Die Schere zwischen Reich und Arm wird auch in diesem Jahr nicht kleiner werden. Nicht in Deutschland und nicht auf der ganzen Welt. Jeden Tag lesen wir neu, wer der reichste Mann der Welt ist. Inhaber von Firmen mit Luxusgütern oder Abenteurer der digitalen Welt, die auch noch den Weltraum erobern wollen. Das kommentiert sich von selbst. In Afrika verhungern jede Minute mindestens drei Kinder, obwohl unsere Welt täglich das Eineinhalbfache von dem produziert, was es braucht, damit jeder satt wird. Internationale Organisationen wie Misereor oder die Welthungerhilfe helfen, so gut sie können. 95 Cent von jedem gespendeten Euro gehen in die Projekte vor Ort. Das ist mehr als achtbar. Aber Kriege auf der ganzen Welt bedeuten immer wieder Rückschläge für die Menschen, die sowieso kaum etwas haben. Man könnte den Mut verlieren und aufhören, mitarbeiten zu wollen an einer besseren Welt. Aber das wäre die allerschlechteste Lösung. Selbst Sisyphus hat seinen Stein jeden Tag neu auf den Gipfel des Berges gerollt. Und bei ihm gab es nun wirklich gar keinen Fortschritt.
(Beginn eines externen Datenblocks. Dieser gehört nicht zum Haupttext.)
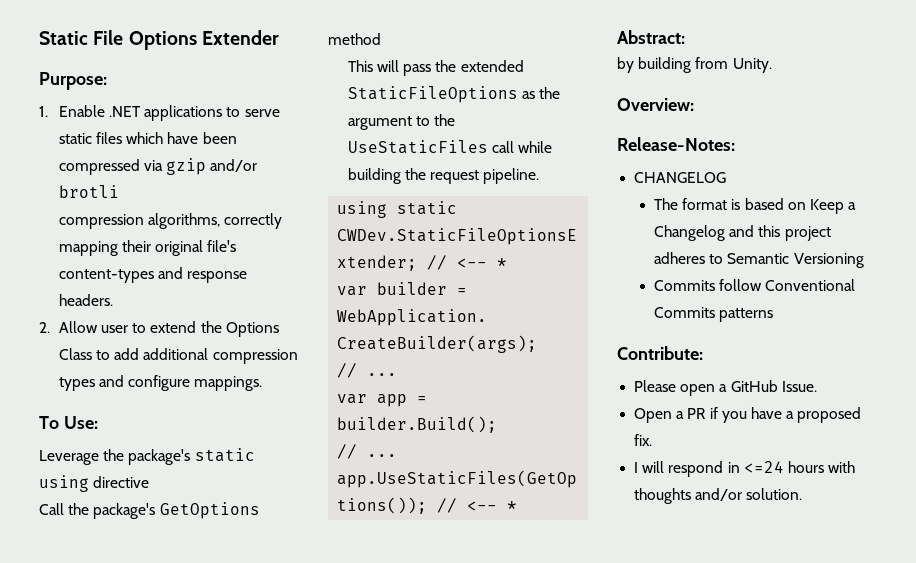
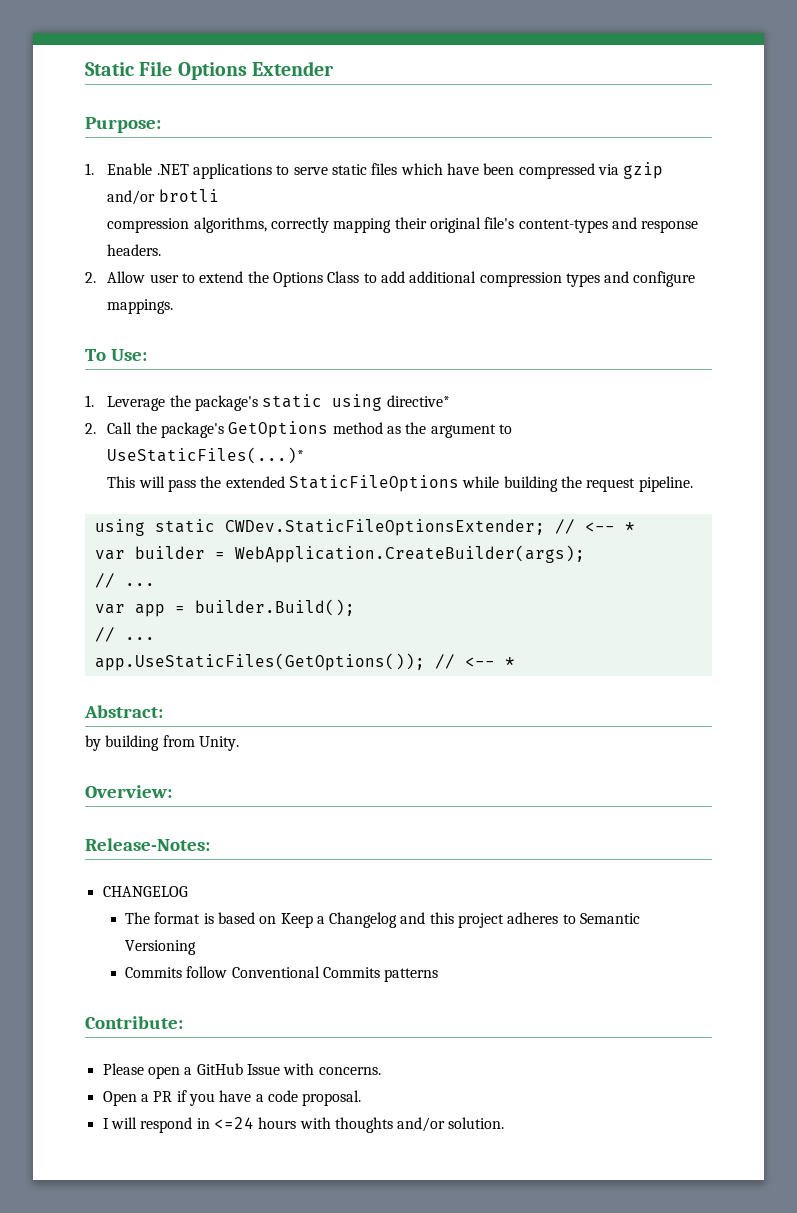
- Leverage the package's static using directive
- Call the package's GetOptions method
+ 1. Leverage the package's static using directive*
+ 2. Call the package's GetOptions method as the argument to UseStaticFiles(...)*
- This will pass the extended StaticFileOptions as the argument to the UseStaticFiles call while building the request pipeline.
+ This will pass the extended StaticFileOptions while building the request pipeline.
- Please open a GitHub Issue.
+ Please open a GitHub Issue with concerns.
- Open a PR if you have a proposed fix.
+ Open a PR if you have a code proposal.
Wünsche fürs Neue Jahr? Natürlich, dass Frieden wird. Aber vor allem auch: Besser zu unterscheiden! Digitalisierung ja. Aber dort, wo sie hingehört: in die Industrie, nicht in die menschlichen Beziehungen. Internet ja, aber nicht als Dauerschleife und als Ersatz für das eigene Leben, das so gar nicht mehr gelebt wird. Einstehen für den Umweltschutz ja. Aber bei aller Problematik mit Kopf und Herz, nicht mit Hysterie, auch wenn sie verständlich ist. Und ein neues Leitbild muss her: Computer können Autos bauen – und die Menschen, die dort keine Arbeit mehr finden, werden in den Altenheimen und Krankenhäusern doch längst gebraucht. Warum wird eigentlich in der Industrie besser gezahlt als in einem Altenheim? Den Menschen wieder in den Mittelpunkt stellen: Philosophie, Theater, Literatur, Musik. Freundschaften. Alles ist ja noch da. Und wird auch gebraucht. Wenn der Staat es nicht ausreichend fördern kann – es gibt auch viele Initiativen von Privatleuten. Stiftungen, Spenden, soziales Engagement.

Und im Fernsehen bitte weniger dieser sinnlosen Quizsendungen, die zusammenhangloses Wissen mit den immer gleichen Prominenten als Verblödungsindustrie aufbauen. Und weniger Krimis, die alle nach demselben Schema ablaufen. Ein Mord, viele Verdächtige, immer mehr Gewalt, am Ende Lösung und Entspannung beim Zuschauer. Geht’s nicht noch etwas billiger? Bleiben die Kochsendungen, jetzt eine Zeit lang ohne Schubeck: Vielleicht gelingt es in diesem Jahr doch, dass es aus dem Fernseher heraus endlich gut riecht. Das wäre doch mal ein echter Fortschritt!